Record set
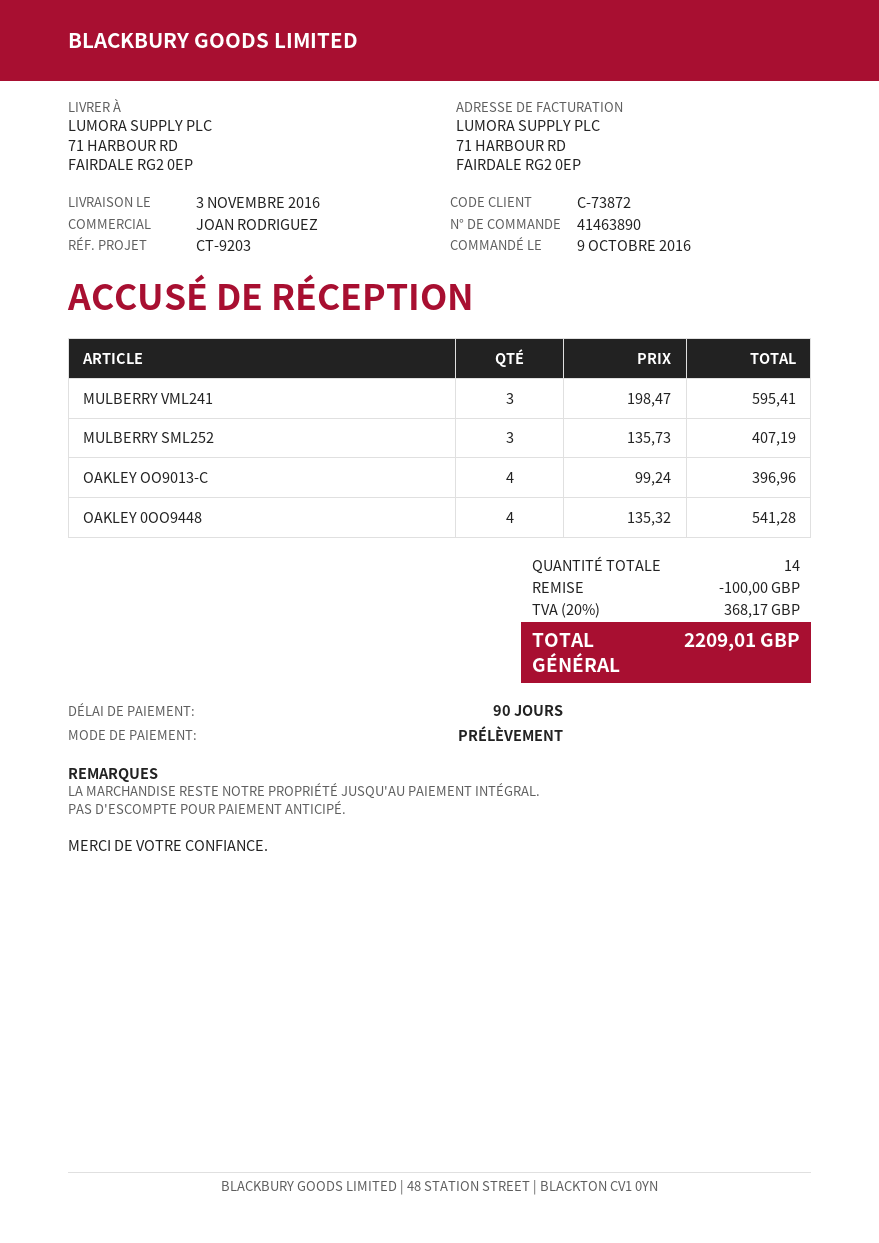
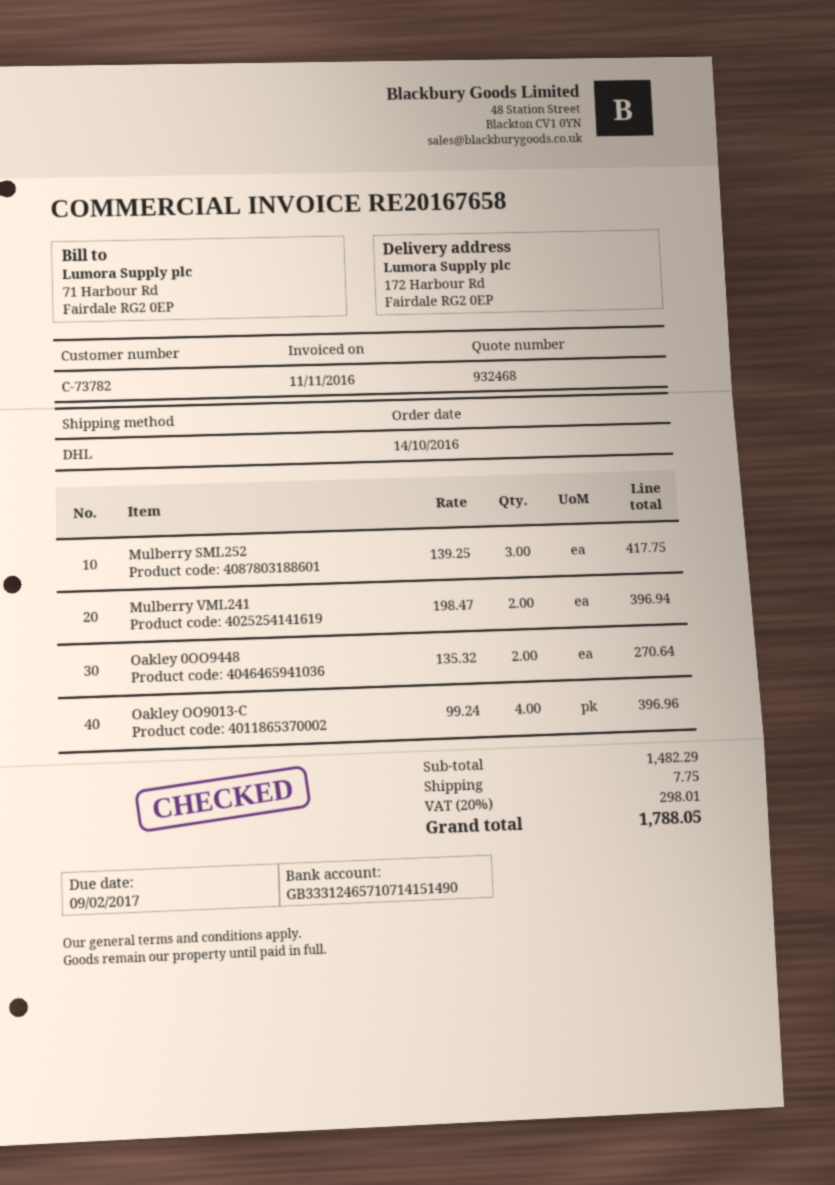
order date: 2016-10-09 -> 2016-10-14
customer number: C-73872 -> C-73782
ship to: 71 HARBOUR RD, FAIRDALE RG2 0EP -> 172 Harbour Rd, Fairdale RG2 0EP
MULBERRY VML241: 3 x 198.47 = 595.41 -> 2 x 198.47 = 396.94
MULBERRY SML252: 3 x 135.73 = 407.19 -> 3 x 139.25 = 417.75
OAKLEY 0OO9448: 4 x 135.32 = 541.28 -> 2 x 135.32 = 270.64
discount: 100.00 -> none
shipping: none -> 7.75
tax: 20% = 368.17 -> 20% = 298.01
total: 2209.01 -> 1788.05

Work instructions
Copy each line of the records above exactly as written. Do not carry over any picture.

Result of the exercise
order date: 2016-10-09 -> 2016-10-14
customer number: C-73872 -> C-73782
ship to: 71 HARBOUR RD, FAIRDALE RG2 0EP -> 172 Harbour Rd, Fairdale RG2 0EP
MULBERRY VML241: 3 x 198.47 = 595.41 -> 2 x 198.47 = 396.94
MULBERRY SML252: 3 x 135.73 = 407.19 -> 3 x 139.25 = 417.75
OAKLEY 0OO9448: 4 x 135.32 = 541.28 -> 2 x 135.32 = 270.64
discount: 100.00 -> none
shipping: none -> 7.75
tax: 20% = 368.17 -> 20% = 298.01
total: 2209.01 -> 1788.05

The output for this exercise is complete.